Scientific Reports (May 2024)
Assessment of image quality and impact of deep learning-based software in non-contrast head CT scans
Abstract
Abstract In this retrospective study, we aimed to assess the objective and subjective image quality of different reconstruction techniques and a deep learning-based software on non-contrast head computed tomography (CT) images. In total, 152 adult head CT scans (77 female, 75 male; mean age 69.4 ± 18.3 years) obtained from three different CT scanners using different protocols between March and April 2021 were included. CT images were reconstructed using filtered-back projection (FBP), iterative reconstruction (IR), and post-processed using a deep learning-based algorithm (PS). Post-processing significantly reduced noise in FBP-reconstructed images (up to 15.4% reduction) depending on the protocol, leading to improvements in signal-to-noise ratio of up to 19.7%. However, when deep learning-based post-processing was applied to FBP images compared to IR alone, the differences were inconsistent and partly non-significant, which appeared to be protocol or site specific.

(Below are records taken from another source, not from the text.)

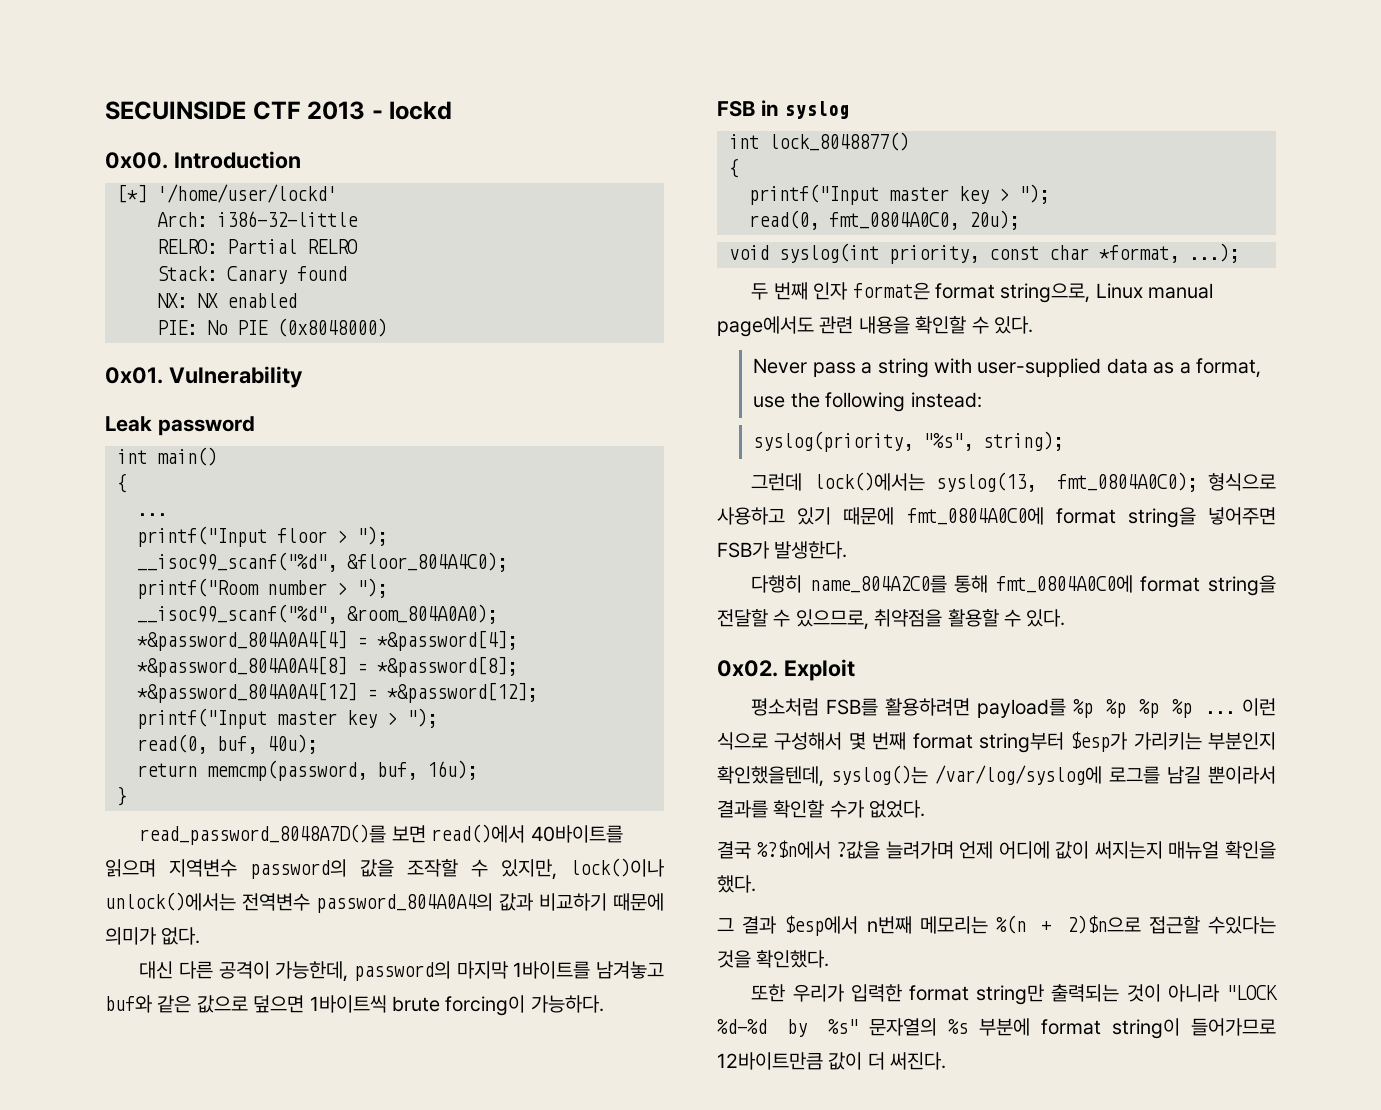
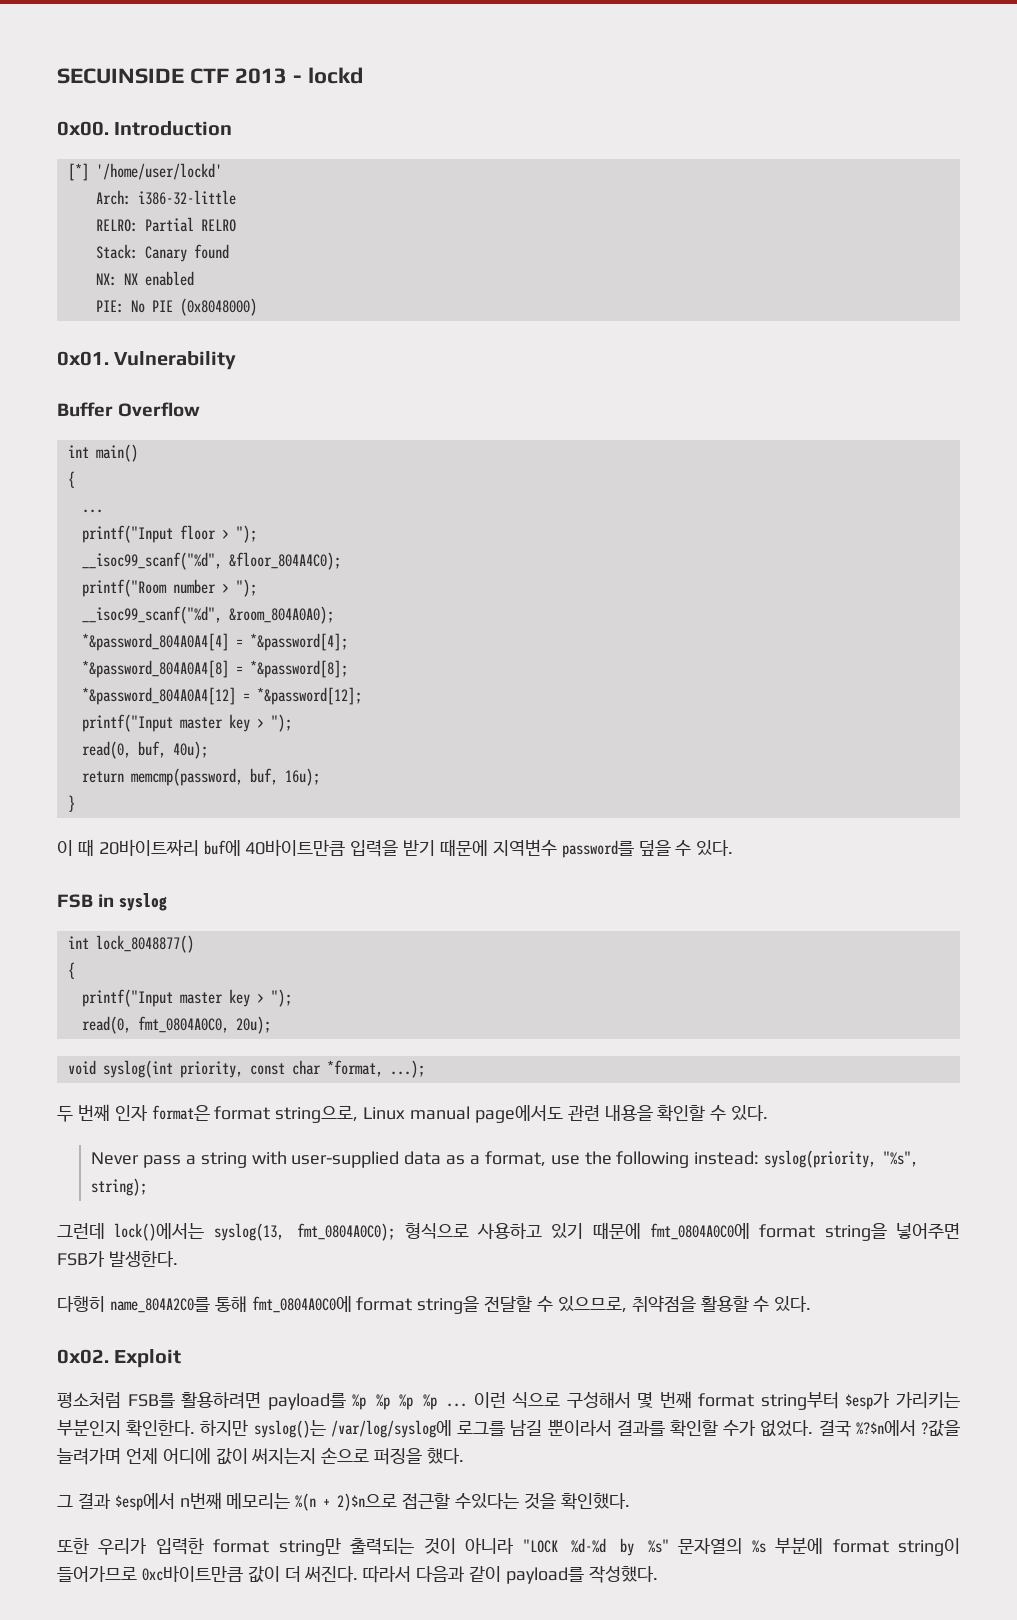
- Leak password
+ Buffer Overflow
- read_password_8048A7D()를 보면 read()에서 40바이트를 읽으며 지역변수 password의 값을 조작할 수 있지만, lock()이나 unlock()에서는 전역변수 password_804A0A4의 값과 비교하기 때문에 의미가 없다.
- 대신 다른 공격이 가능한데, password의 마지막 1바이트를 남겨놓고 buf와 같은 값으로 덮으면 1바이트씩 brute forcing이 가능하다.
+ 이 때 20바이트짜리 buf에 40바이트만큼 입력을 받기 때문에 지역변수 password를 덮을 수 있다.
- Never pass a string with user-supplied data as a format, use the following instead:
- syslog(priority, "%s", string);
+ Never pass a string with user-supplied data as a format, use the following instead: syslog(priority, "%s", string);
- 이런 식으로 구성해서 몇 번째 format string부터 $esp가 가리키는 부분인지 확인했을텐데, syslog()는 /var/log/syslog에 로그를 남길 뿐이라서 결과를 확인할 수가 없었다.
- 결국 %?$n에서 ?값을 늘려가며 언제 어디에 값이 써지는지 매뉴얼 확인을 했다.
+ 이런 식으로 구성해서 몇 번째 format string부터 $esp가 가리키는 부분인지 확인한다. 하지만 syslog()는 /var/log/syslog에 로그를 남길 뿐이라서 결과를 확인할 수가 없었다. 결국 %?$n에서 ?값을 늘려가며 언제 어디에 값이 써지는지 손으로 퍼징을 했다.
- 또한 우리가 입력한 format string만 출력되는 것이 아니라 "LOCK %d-%d by %s" 문자열의 %s 부분에 format string이 들어가므로 12바이트만큼 값이 더 써진다.
+ 또한 우리가 입력한 format string만 출력되는 것이 아니라 "LOCK %d-%d by %s" 문자열의 %s 부분에 format string이 들어가므로 0xc바이트만큼 값이 더 써진다.
+ 따라서 다음과 같이 payload를 작성했다.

Subjective assessments showed no significant overall improvement in image quality for all reconstructions and post-processing. Inter-rater reliability was low and preferences varied. Deep learning-based denoising software improved objective image quality compared to FBP in routine head CT. A significant difference compared to IR was observed for only one protocol. Subjective assessments did not indicate a significant clinical impact in terms of improved subjective image quality, likely due to the low noise levels in full-dose images.